Work order
Give again the line that contains "iterations, default 5).", plus every line after it to the end of the records, unchanged.
#### Given information ####
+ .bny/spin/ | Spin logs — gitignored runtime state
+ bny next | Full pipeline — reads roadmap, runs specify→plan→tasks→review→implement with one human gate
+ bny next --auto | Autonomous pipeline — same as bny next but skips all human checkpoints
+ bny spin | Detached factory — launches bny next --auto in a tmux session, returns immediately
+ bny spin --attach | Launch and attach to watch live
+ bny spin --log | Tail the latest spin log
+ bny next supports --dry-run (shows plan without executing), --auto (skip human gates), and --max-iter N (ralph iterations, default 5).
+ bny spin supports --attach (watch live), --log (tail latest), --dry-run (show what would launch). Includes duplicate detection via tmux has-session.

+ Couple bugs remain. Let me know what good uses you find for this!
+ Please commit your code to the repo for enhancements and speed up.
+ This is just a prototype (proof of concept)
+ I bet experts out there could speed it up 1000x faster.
####
Output of the exercise
+ bny next supports --dry-run (shows plan without executing), --auto (skip human gates), and --max-iter N (ralph iterations, default 5).
+ bny spin supports --attach (watch live), --log (tail latest), --dry-run (show what would launch). Includes duplicate detection via tmux has-session.

+ Couple bugs remain. Let me know what good uses you find for this!
+ Please commit your code to the repo for enhancements and speed up.
+ This is just a prototype (proof of concept)
+ I bet experts out there could speed it up 1000x faster.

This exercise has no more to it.